--- Material for this task Enclosed Below ---

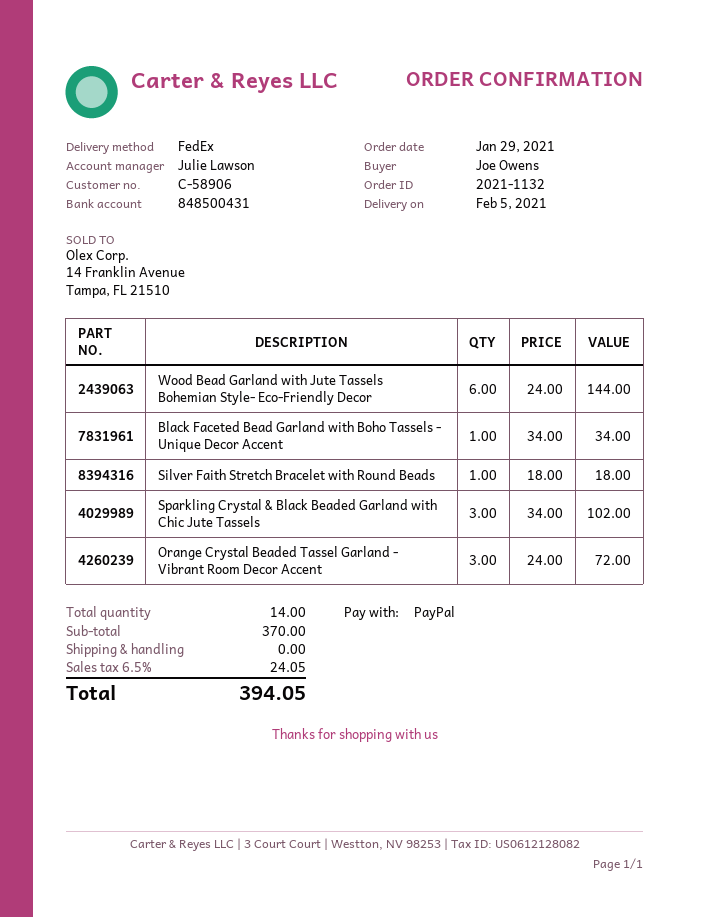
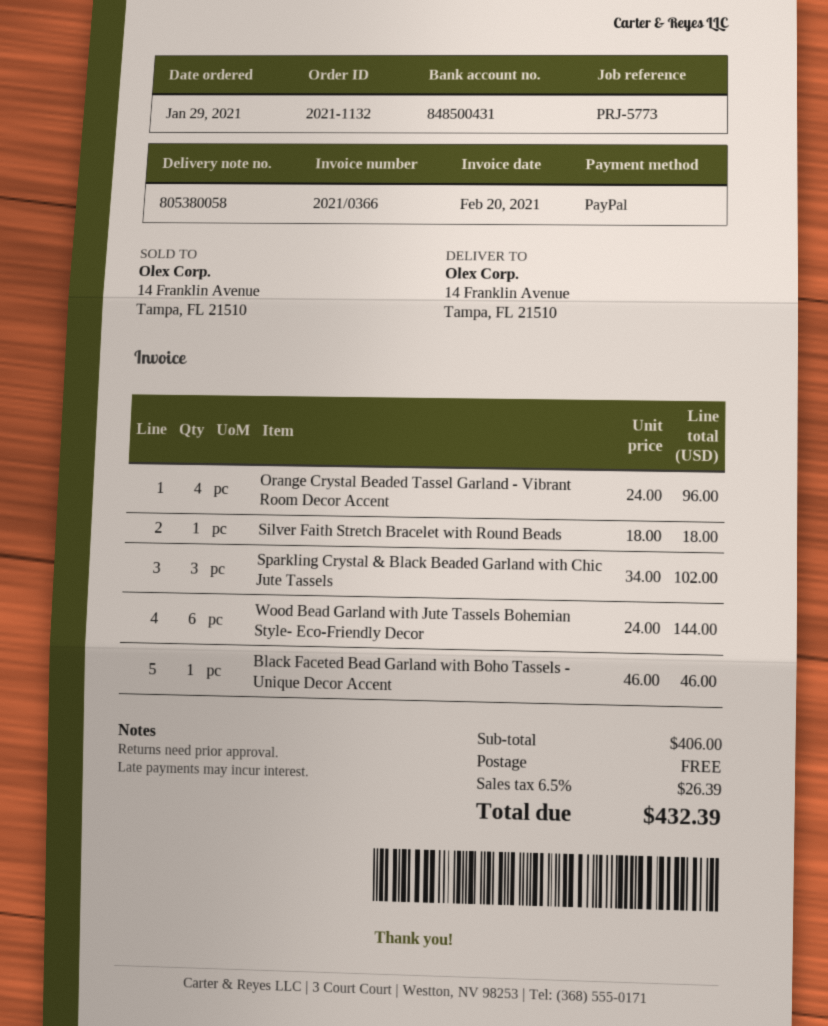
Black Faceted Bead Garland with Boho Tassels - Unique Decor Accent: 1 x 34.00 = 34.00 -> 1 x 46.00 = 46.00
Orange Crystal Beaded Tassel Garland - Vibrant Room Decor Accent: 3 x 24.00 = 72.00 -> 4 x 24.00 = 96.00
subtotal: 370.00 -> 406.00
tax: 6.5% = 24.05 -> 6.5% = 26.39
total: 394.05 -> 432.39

--- End of Enclosed Material for this task ---

Task instructions »
The expected output is the lines from the one with "subtotal: 370.00 -> 406.00" through the end of the data, exactly as written and nothing more.

Response to this task »
subtotal: 370.00 -> 406.00
tax: 6.5% = 24.05 -> 6.5% = 26.39
total: 394.05 -> 432.39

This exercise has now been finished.